Stored items:
──────────

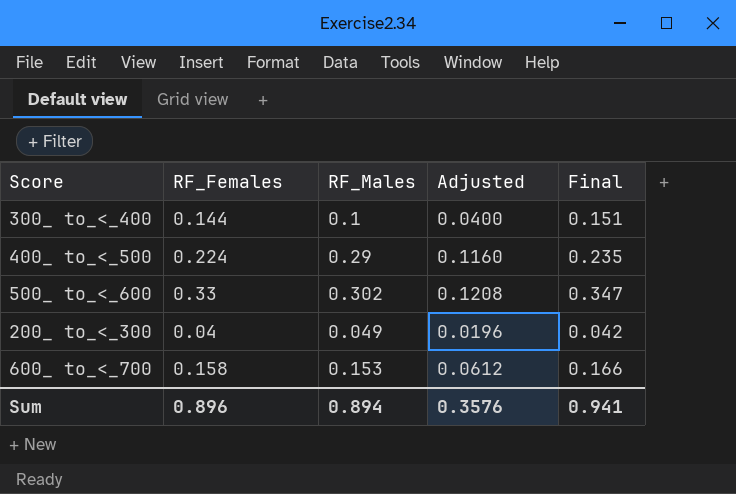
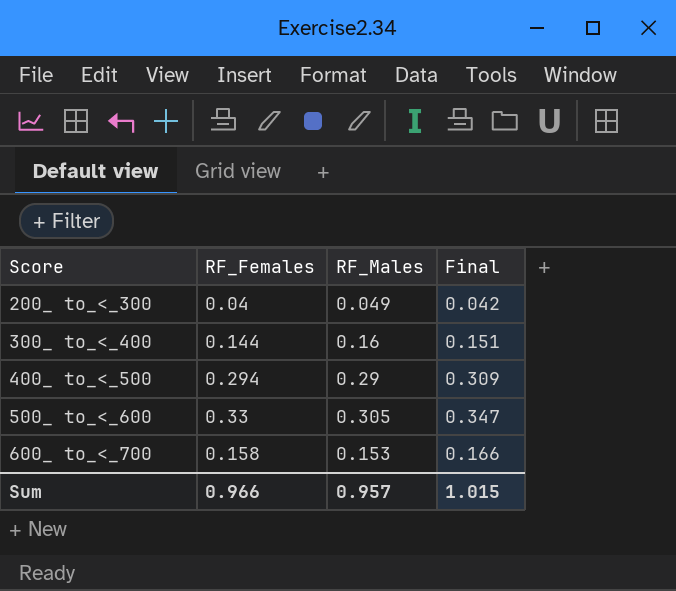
row order: none -> Score ascending
column Adjusted | formula: [RF_Males] * 0.4 -> none
300_ to_<_400 | RF_Males: 0.1 -> 0.16
400_ to_<_500 | RF_Females: 0.224 -> 0.294
400_ to_<_500 | Final: 0.235 -> 0.309
500_ to_<_600 | RF_Males: 0.302 -> 0.305
Sum | RF_Females: 0.896 -> 0.966
Sum | RF_Males: 0.894 -> 0.957
Sum | Final: 0.941 -> 1.015

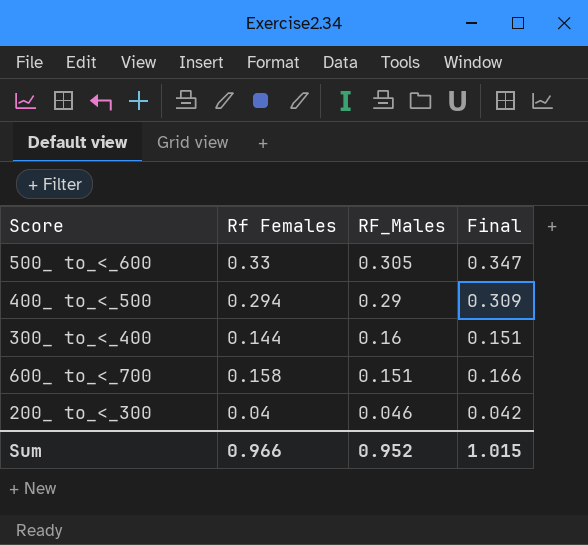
row order: Score ascending -> RF_Males descending
column name: RF_Females -> Rf Females
600_ to_<_700 | RF_Males: 0.153 -> 0.151
200_ to_<_300 | RF_Males: 0.049 -> 0.046
Sum | RF_Males: 0.957 -> 0.952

──────────

*What is required*: I'd like the entries above repeated exactly, but without any of their pictures.

*Result of the exercise*:
row order: none -> Score ascending
column Adjusted | formula: [RF_Males] * 0.4 -> none
300_ to_<_400 | RF_Males: 0.1 -> 0.16
400_ to_<_500 | RF_Females: 0.224 -> 0.294
400_ to_<_500 | Final: 0.235 -> 0.309
500_ to_<_600 | RF_Males: 0.302 -> 0.305
Sum | RF_Females: 0.896 -> 0.966
Sum | RF_Males: 0.894 -> 0.957
Sum | Final: 0.941 -> 1.015

row order: Score ascending -> RF_Males descending
column name: RF_Females -> Rf Females
600_ to_<_700 | RF_Males: 0.153 -> 0.151
200_ to_<_300 | RF_Males: 0.049 -> 0.046
Sum | RF_Males: 0.957 -> 0.952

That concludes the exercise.